PROBLEM
Output each entry below as it stands, leaving out every picture.

RECORDS SUPPLIED
::::
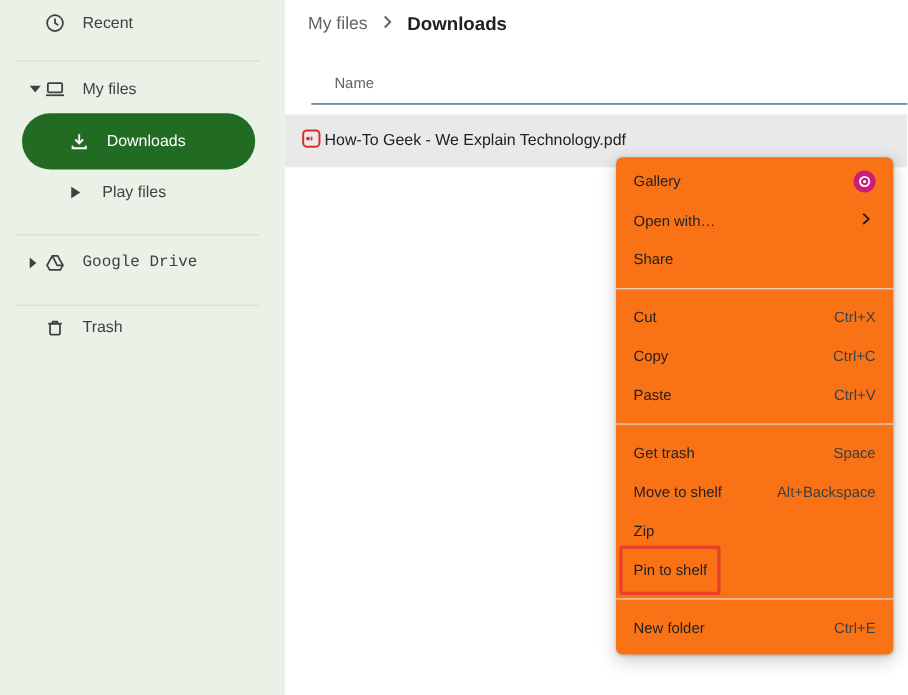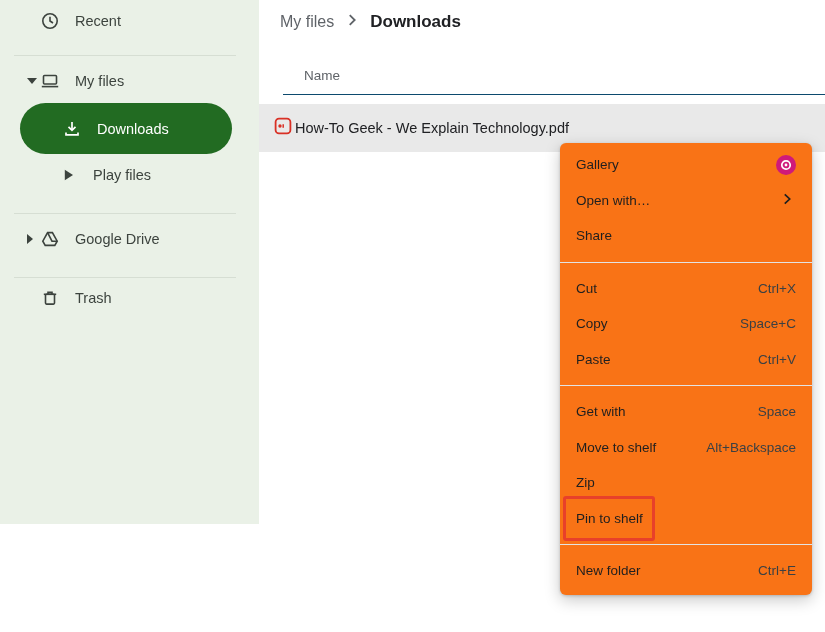--- a/index.html
+++ b/index.html
@@ -8,7 +8,7 @@
   .app { position:relative; width:825px; height:632px; }
 
   
-  .sidebar { position:absolute; left:0; top:0; width:259px; height:524px;
+  .sidebar { position:absolute; left:0; top:0; width:259px; height:632px;
              background:#eaf1e7; }
   .side-row { position:absolute; left:0; width:236px; height:38px;
               display:flex; align-items:center; gap:15px; padding-left:40px;

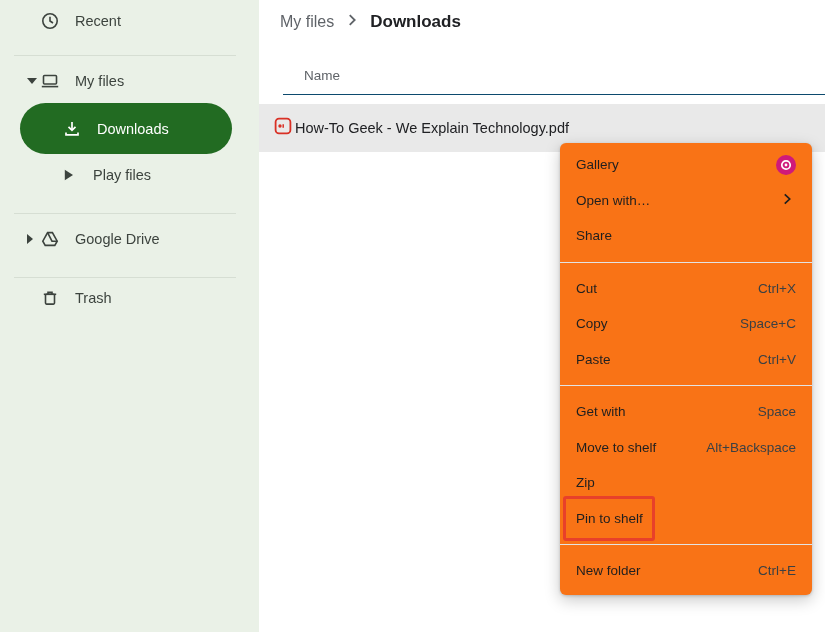--- a/index.html
+++ b/index.html
@@ -18,7 +18,7 @@
   .row-recent   { top:1px;  height:40px; }
   .row-myfiles  { top:62px; }
   .row-playfiles{ top:156px; padding-left:58px; }
-  .row-drive    { top:220px; }
+  .row-drive    { top:220px;font-family:Liberation Mono, monospace; }
   .row-trash    { top:279px; }
   .expander { position:absolute; left:27px; top:50%; transform:translateY(-50%); }
   .tri-down { width:0; height:0; border-left:5px solid transparent;

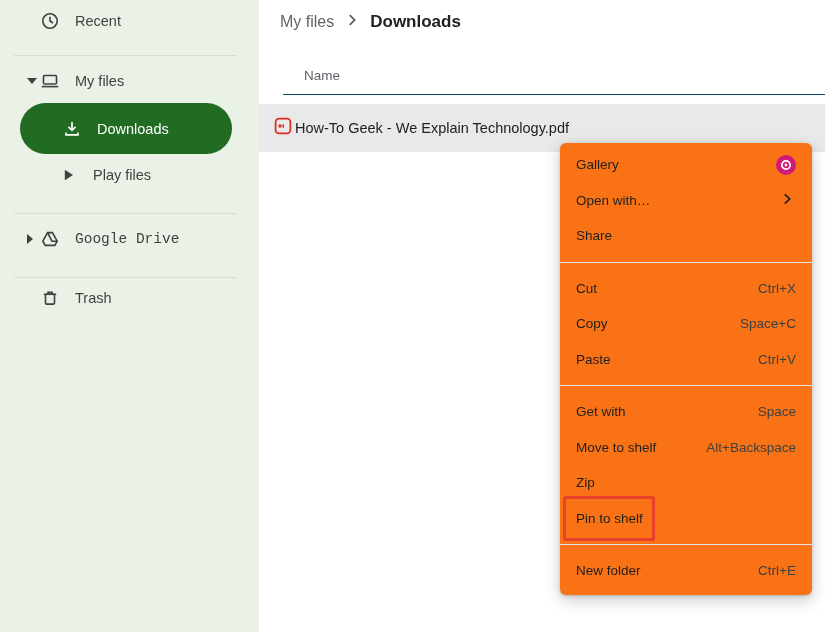--- a/index.html
+++ b/index.html
@@ -201,7 +201,7 @@
 
     <div class="menu-item">
       <span>Copy</span>
-      <span class="shortcut">Space+C</span>
+      <span class="shortcut">Ctrl+C</span>
     </div>
 
     <div class="menu-item">

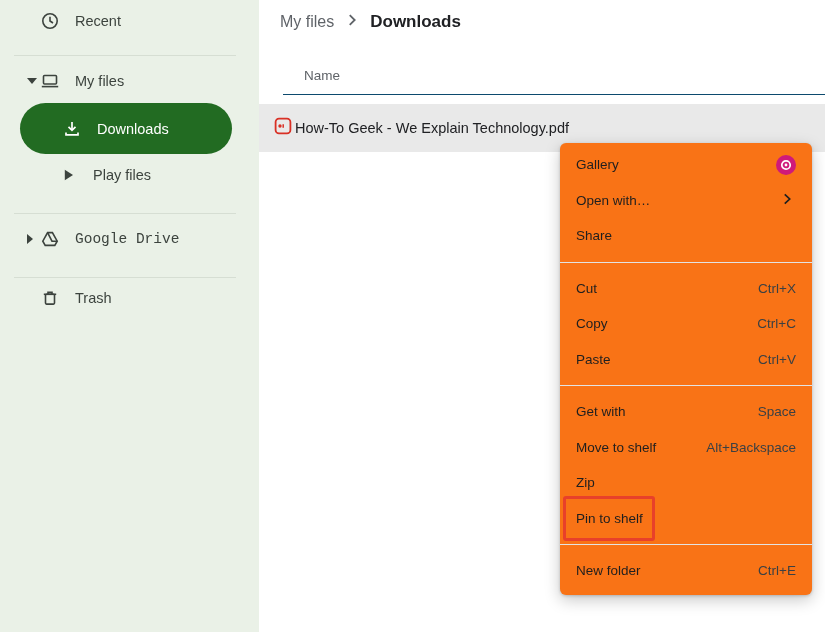--- a/index.html
+++ b/index.html
@@ -212,7 +212,7 @@
     <div class="menu-divider"></div>
 
     <div class="menu-item">
-      <span>Get with</span>
+      <span>Get trash</span>
       <span class="shortcut">Space</span>
     </div>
::::
RESPONSE BOX
--- a/index.html
+++ b/index.html
@@ -8,7 +8,7 @@
   .app { position:relative; width:825px; height:632px; }
 
   
-  .sidebar { position:absolute; left:0; top:0; width:259px; height:524px;
+  .sidebar { position:absolute; left:0; top:0; width:259px; height:632px;
              background:#eaf1e7; }
   .side-row { position:absolute; left:0; width:236px; height:38px;
               display:flex; align-items:center; gap:15px; padding-left:40px;

--- a/index.html
+++ b/index.html
@@ -18,7 +18,7 @@
   .row-recent   { top:1px;  height:40px; }
   .row-myfiles  { top:62px; }
   .row-playfiles{ top:156px; padding-left:58px; }
-  .row-drive    { top:220px; }
+  .row-drive    { top:220px;font-family:Liberation Mono, monospace; }
   .row-trash    { top:279px; }
   .expander { position:absolute; left:27px; top:50%; transform:translateY(-50%); }
   .tri-down { width:0; height:0; border-left:5px solid transparent;

--- a/index.html
+++ b/index.html
@@ -201,7 +201,7 @@
 
     <div class="menu-item">
       <span>Copy</span>
-      <span class="shortcut">Space+C</span>
+      <span class="shortcut">Ctrl+C</span>
     </div>
 
     <div class="menu-item">

--- a/index.html
+++ b/index.html
@@ -212,7 +212,7 @@
     <div class="menu-divider"></div>
 
     <div class="menu-item">
-      <span>Get with</span>
+      <span>Get trash</span>
       <span class="shortcut">Space</span>
     </div>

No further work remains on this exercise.